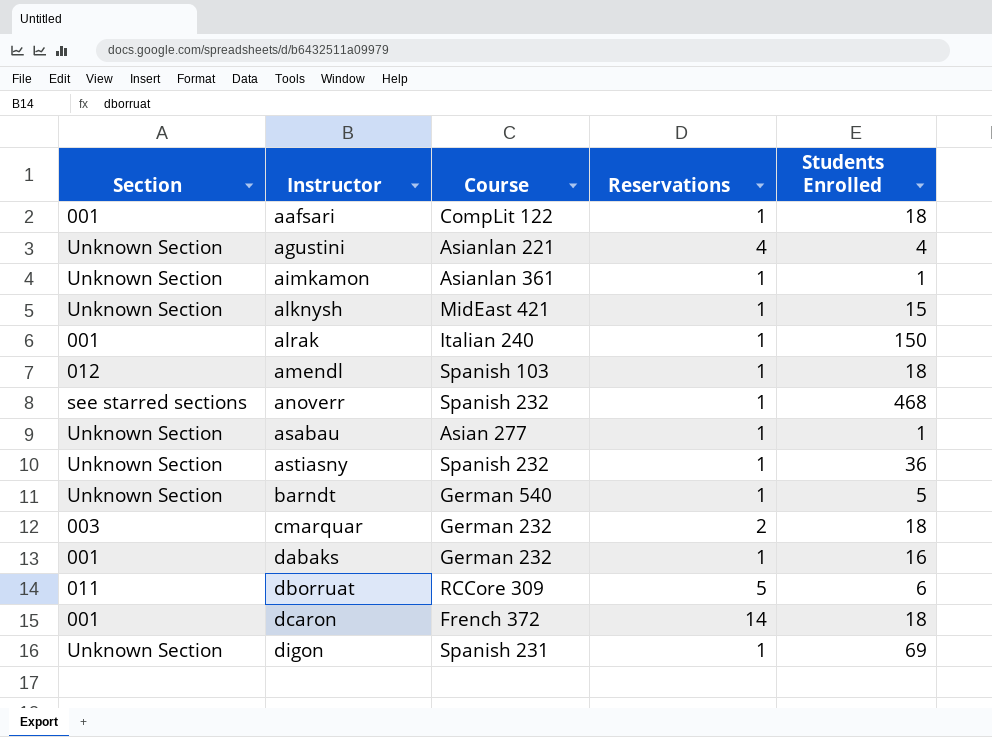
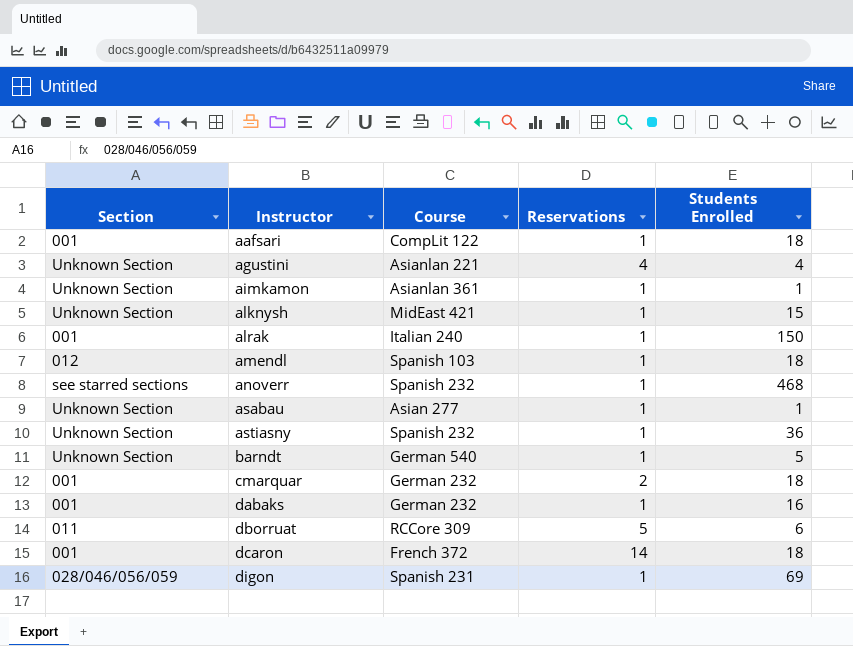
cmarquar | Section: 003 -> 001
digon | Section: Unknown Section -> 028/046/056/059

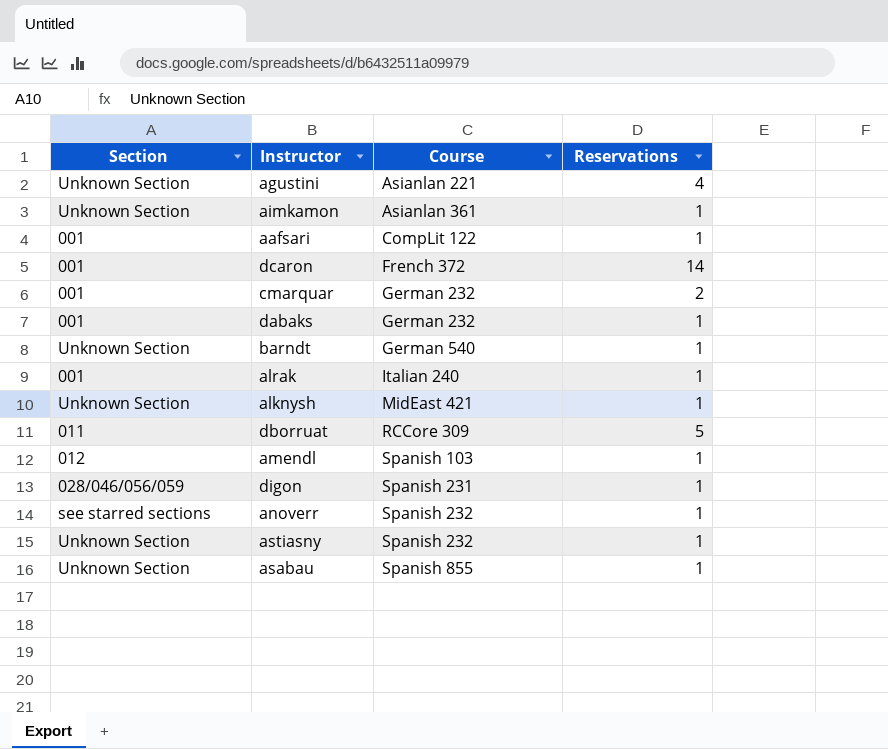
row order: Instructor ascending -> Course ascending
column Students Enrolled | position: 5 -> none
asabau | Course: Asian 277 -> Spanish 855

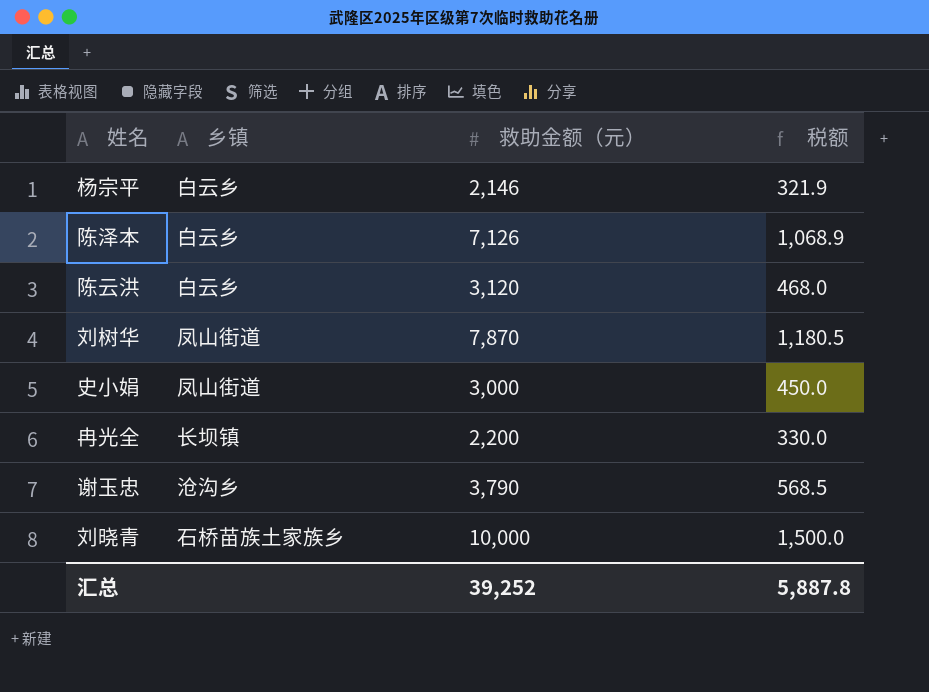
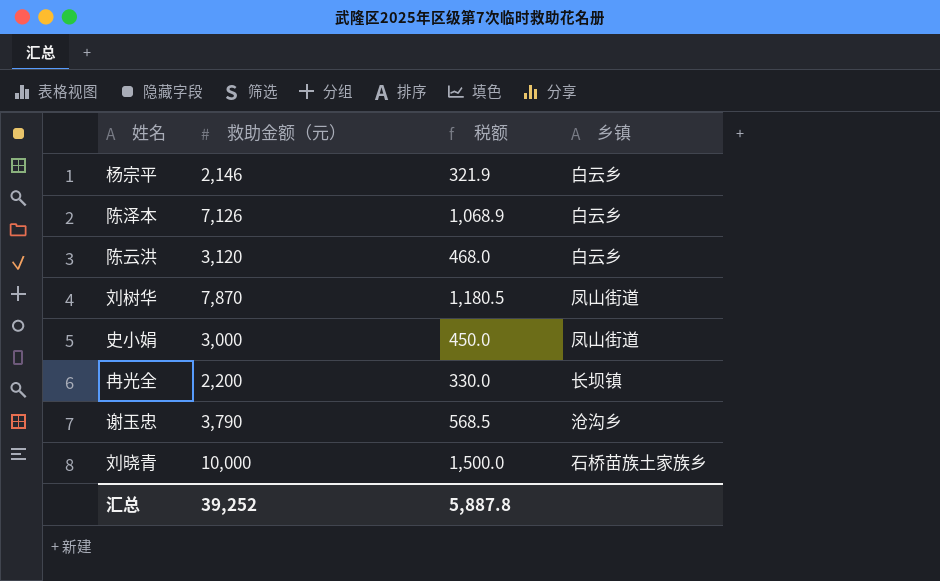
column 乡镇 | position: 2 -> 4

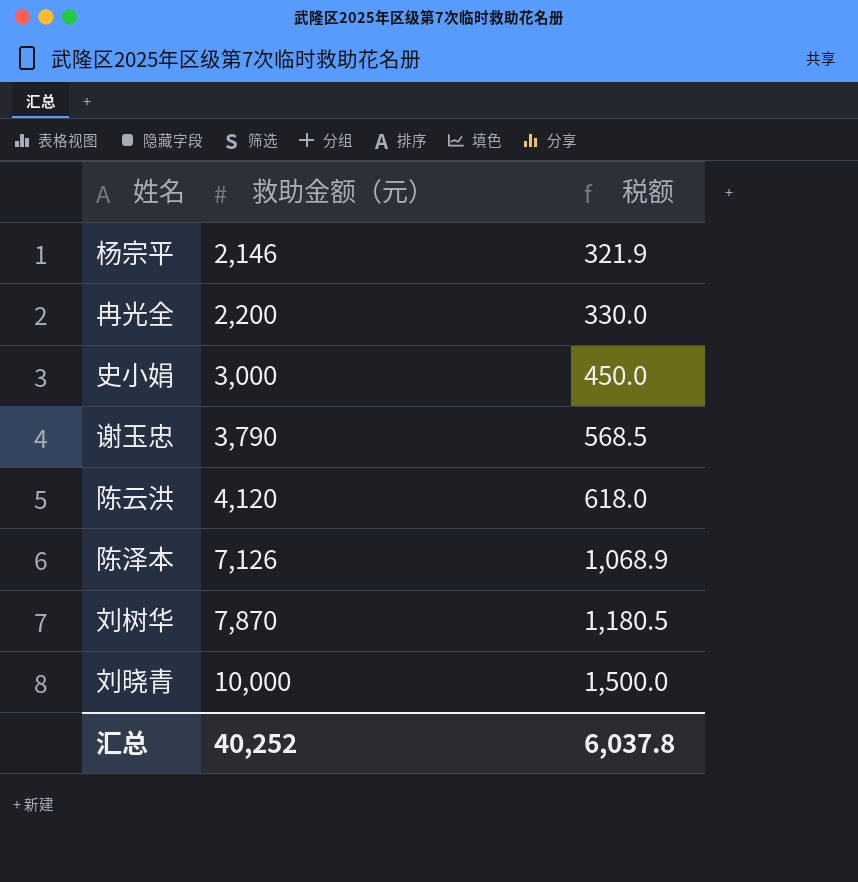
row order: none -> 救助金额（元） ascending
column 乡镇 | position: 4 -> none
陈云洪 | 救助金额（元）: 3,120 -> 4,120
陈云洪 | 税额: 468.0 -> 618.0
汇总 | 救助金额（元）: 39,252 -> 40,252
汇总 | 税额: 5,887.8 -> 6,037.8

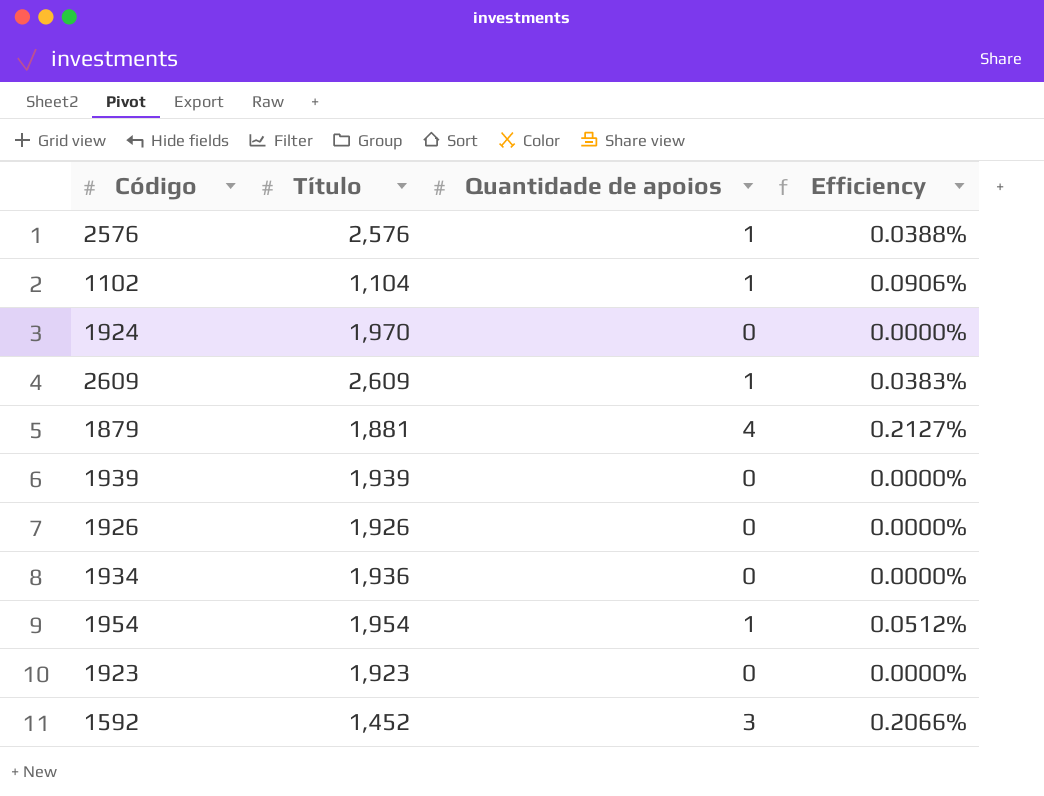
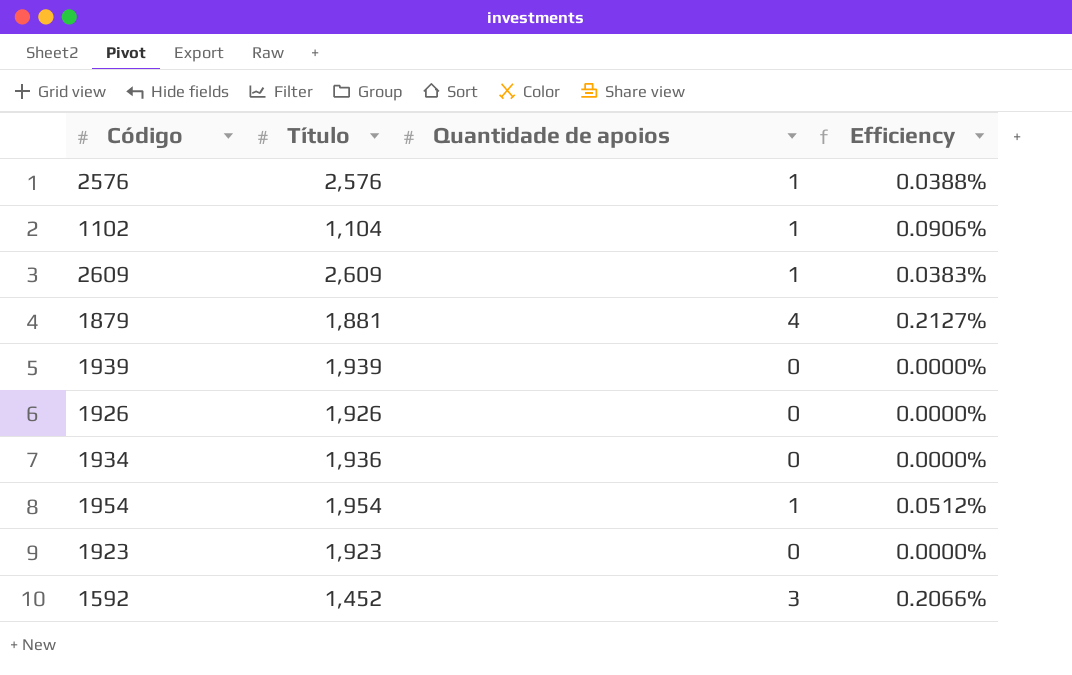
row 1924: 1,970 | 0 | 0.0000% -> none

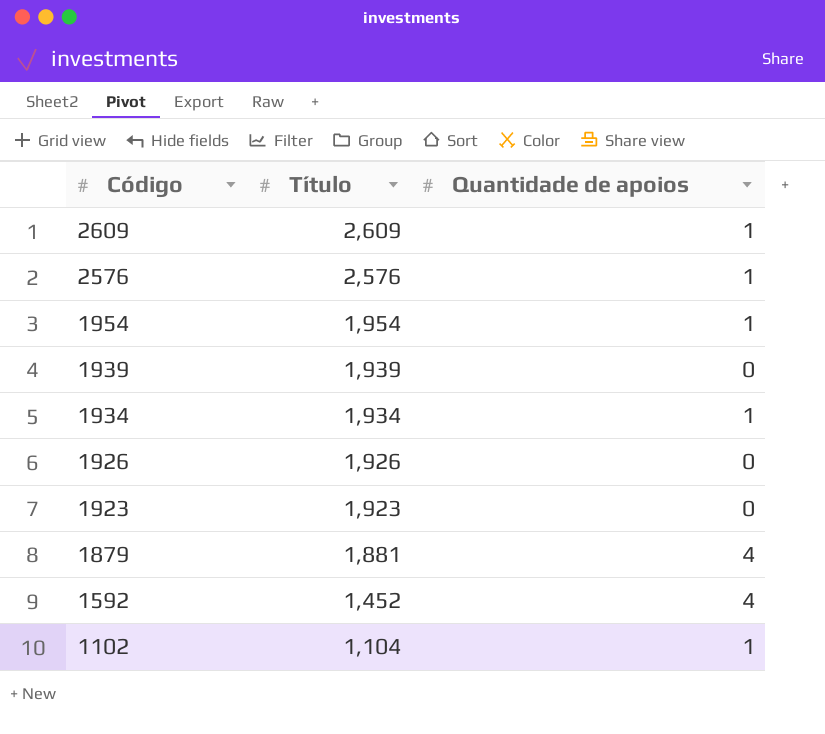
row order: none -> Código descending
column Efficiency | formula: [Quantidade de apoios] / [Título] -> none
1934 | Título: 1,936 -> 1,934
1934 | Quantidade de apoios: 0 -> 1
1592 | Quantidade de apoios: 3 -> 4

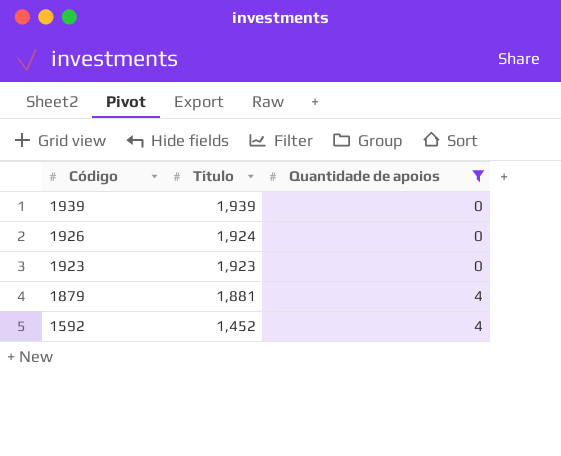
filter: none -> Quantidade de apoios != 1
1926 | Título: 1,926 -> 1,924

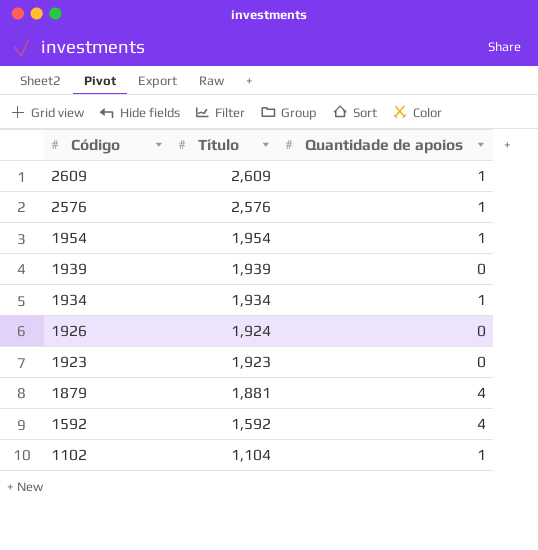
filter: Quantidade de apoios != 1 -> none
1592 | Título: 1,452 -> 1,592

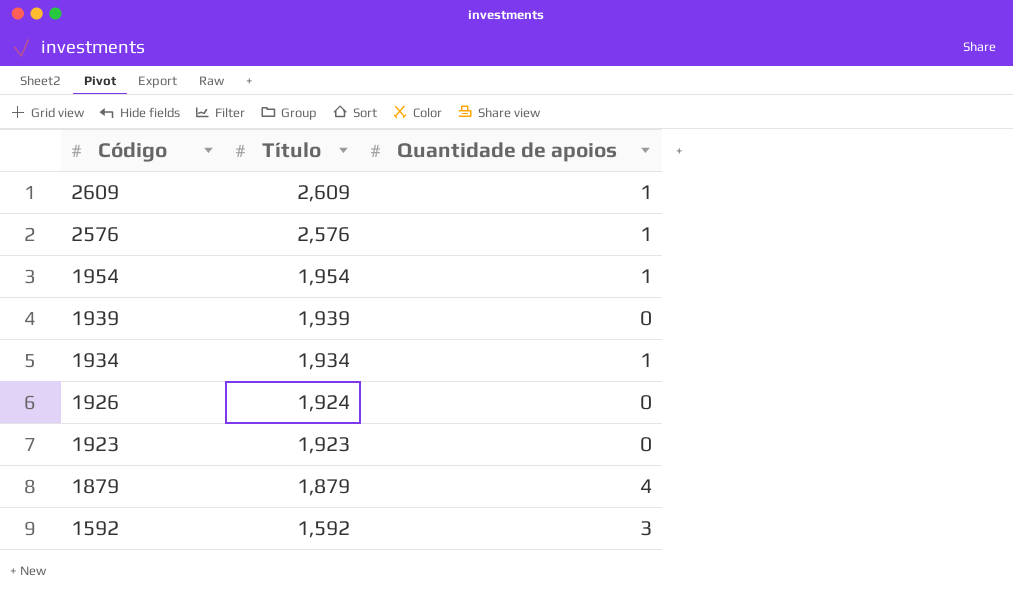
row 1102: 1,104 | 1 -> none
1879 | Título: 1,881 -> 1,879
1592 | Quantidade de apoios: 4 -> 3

########

* _Task directions_:
From the line containing "filter: Quantidade de apoios != 1 -> none" to the last line of the records above, return each line exactly, both ends included, and nothing more. Leave out the pictures.

* _Output of the task_:
filter: Quantidade de apoios != 1 -> none
1592 | Título: 1,452 -> 1,592

row 1102: 1,104 | 1 -> none
1879 | Título: 1,881 -> 1,879
1592 | Quantidade de apoios: 4 -> 3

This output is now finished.